Kathy and I  have once again, this week, found ourselves squarely on one such fault line. On one side is hope-draining discouragement and on the other side is a reliance on God’s promises. After more than 2 months of advocating and many prayers said by friends and family, I was scheduled to finally begin taking a new, unfunded drug on Feb 23. Not long before my appointment in the treatment room, I received a call that the new drug had not arrived at the cancer centre. A clerical error had been made and it had been decided that I would need to wait another month for Isatuximab to join the chemo battle. Another fault line. One where we experience tremors originating from what we know about how quickly my cancer gains strength.
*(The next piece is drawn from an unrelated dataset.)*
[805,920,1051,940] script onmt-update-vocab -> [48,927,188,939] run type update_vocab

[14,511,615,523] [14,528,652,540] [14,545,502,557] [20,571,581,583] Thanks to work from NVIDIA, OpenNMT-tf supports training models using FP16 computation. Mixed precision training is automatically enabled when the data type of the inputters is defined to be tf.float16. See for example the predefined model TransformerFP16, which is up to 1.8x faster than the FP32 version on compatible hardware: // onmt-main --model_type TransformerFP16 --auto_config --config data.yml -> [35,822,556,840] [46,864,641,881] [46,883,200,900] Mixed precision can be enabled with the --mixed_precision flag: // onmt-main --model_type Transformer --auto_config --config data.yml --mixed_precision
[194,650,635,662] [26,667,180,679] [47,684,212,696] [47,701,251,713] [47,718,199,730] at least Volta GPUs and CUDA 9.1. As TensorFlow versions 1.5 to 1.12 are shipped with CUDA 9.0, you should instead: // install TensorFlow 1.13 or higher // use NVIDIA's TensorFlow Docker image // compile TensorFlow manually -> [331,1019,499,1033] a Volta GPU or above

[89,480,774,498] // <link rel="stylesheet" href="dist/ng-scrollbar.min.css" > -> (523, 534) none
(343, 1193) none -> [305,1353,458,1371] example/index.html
On this fault line, resentment and assurance grind together, each beckoning us. Looking one way there is a sea of blame, hurt, hopelessness and resignation. Looking the other way there is the quiet water of God’s faithfulness. Once again we are faced with billowing fears and we need to be lifted from the waves by the relentless love that has carried us through similar storms. Our hearts, made fragile by life’s circumstances, need to know the heart of God – a  heart that hurts and breaks for us while at the same time offering us rest and shelter in the storm. Like all of you, we stand on a fault line needing to choose. As Ann Voskamp wrote, "It takes courage to listen with our whole heart to the tick of God's timing rather than march to the loud beat of our fears." * May God grant us the courage to listen with our whole heart.


*The Broken Way, Zondervan Press, 2016, p 62.